La victoire du PSG, samedi soir, a déclenché des violences marquantes dans Paris et d'autres villes françaises. Le président du Rassemblement national (RN), Jordan Bardella, a qualifié ces événements de « scènes de guerre civile » et a suggéré d’adopter une nouvelle approche en matière de sécurité et de justice. Il a exprimé son indignation : « La vie et la fête deviennent impossibles », estimant que ces événements doivent servir de signal d’alarme pour un changement radical.
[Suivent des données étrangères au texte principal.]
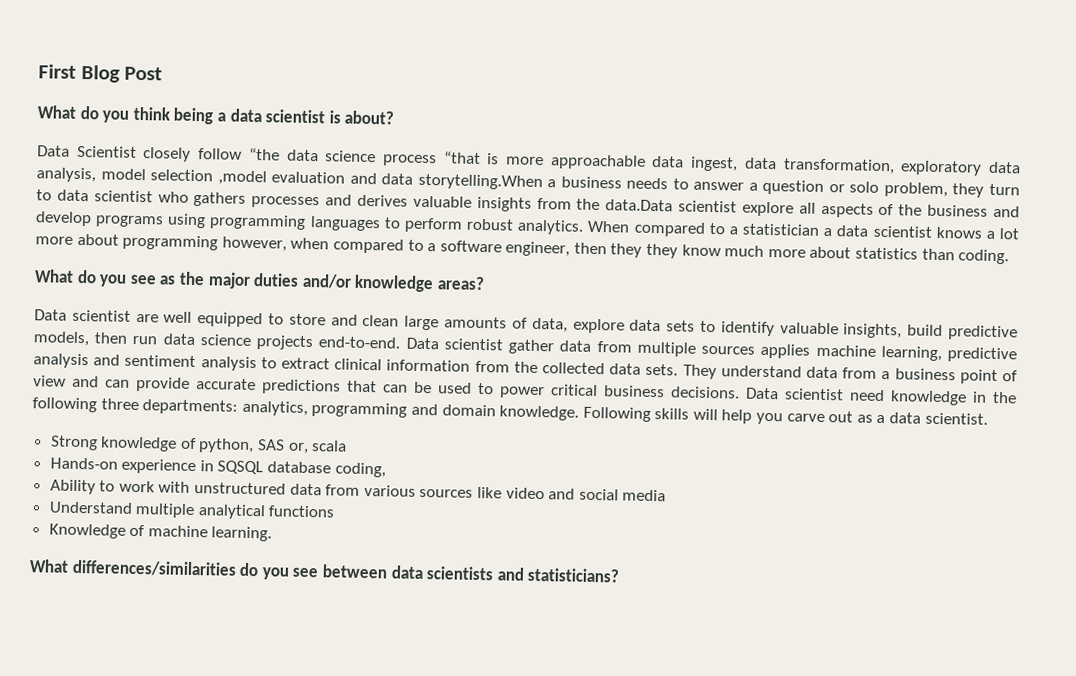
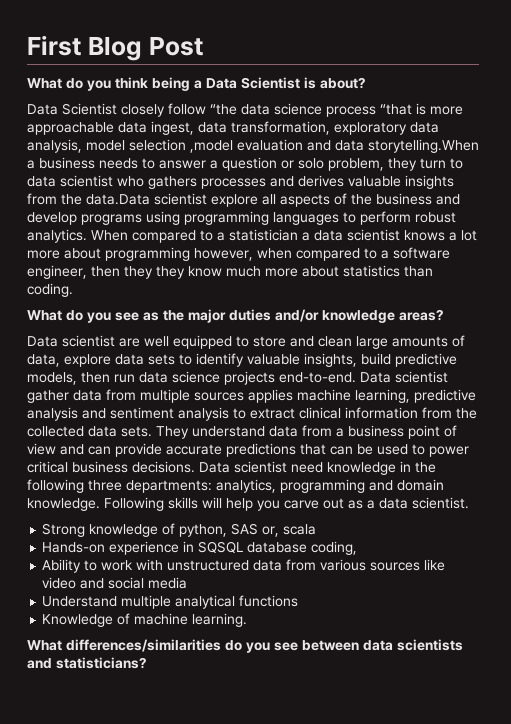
[229,108,326,124] data scientist -> [206,77,300,89] Data Scientist

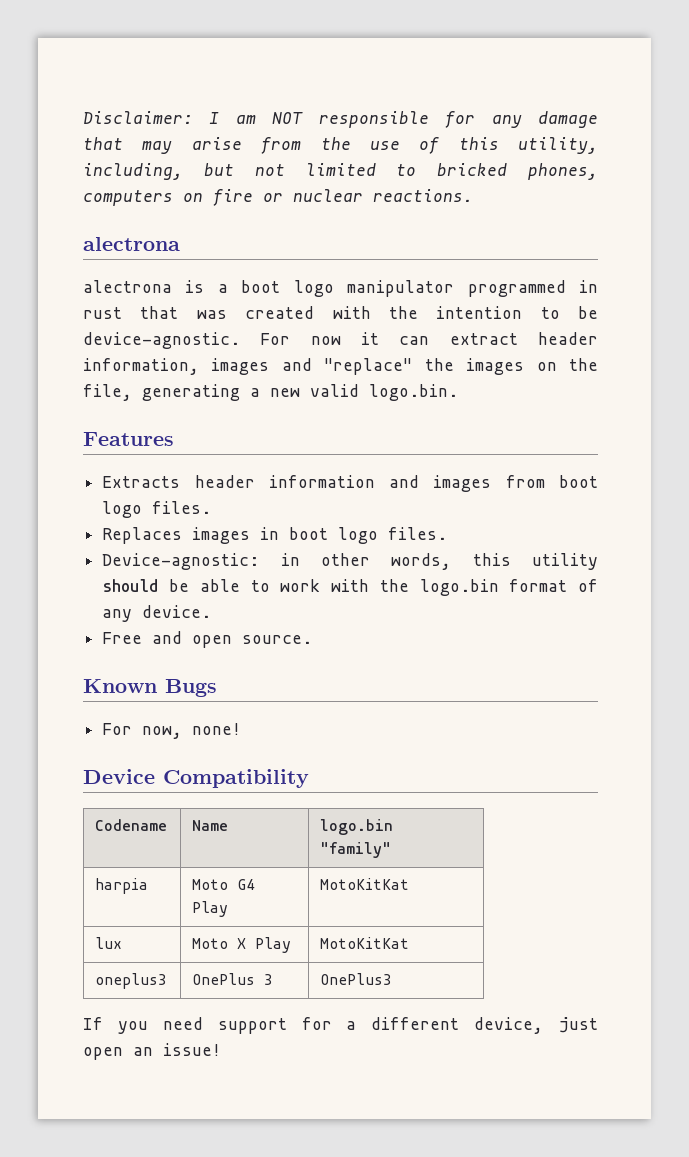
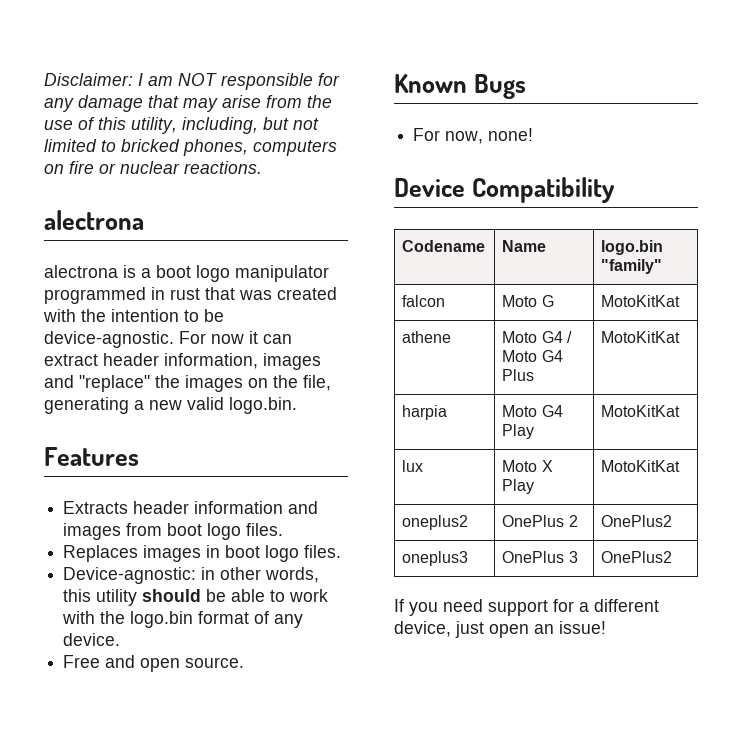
(392, 850) none -> [402,295,446,307] [502,295,554,307] [601,295,681,307] [402,331,452,343] [502,331,572,343] [502,350,563,362] [502,369,535,381] [601,331,681,343] // falcon | Moto G | MotoKitKat // athene | Moto G4 / Moto G4 Plus | MotoKitKat
(410, 943) none -> [402,515,469,530] [502,515,578,527] [601,515,673,527] // oneplus2 | OnePlus 2 | OnePlus2
[320,973,393,985] OnePlus3 -> [601,551,673,563] OnePlus2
Le ministre de l’Intérieur, Laurent Nuñez, a rapporté 890 interpellations suite aux débordements, constatant une augmentation de plus de 45 % par rapport à 2025. Bardella a constaté avec résignation un « climat de violence » qui devient la norme dans la société actuelle. Ces manifestations ont malheureusement entraîné la mort d’un homme sur le périphérique parisien, ajoutant un tragique à ces débordements.
Dans une déclaration sur BFMTV/RMC, il a dénoncé les « comportements prédateurs » observés et a appelé à un revirement de la doctrine sécuritaire. Selon lui, la France doit « arrêter l’immigration » pour retrouver une certaine sécurité. Il a ajouté que « le monde nous regarde effaré », alertant sur une dégradation continue de l'ordre public.
Jordan Bardella a critiqué la réponse de l’État, la qualifiant de « non-réponse » face aux troubles, tout en reliant ces événements à la politique migratoire actuelle. Des figures telles qu’Elon Musk et Alice Weidel, leader de l’AfD, ont également commenté les troubles sur les réseaux sociaux, renforçant l’inquiétude internationale par rapport à la sécurité en France.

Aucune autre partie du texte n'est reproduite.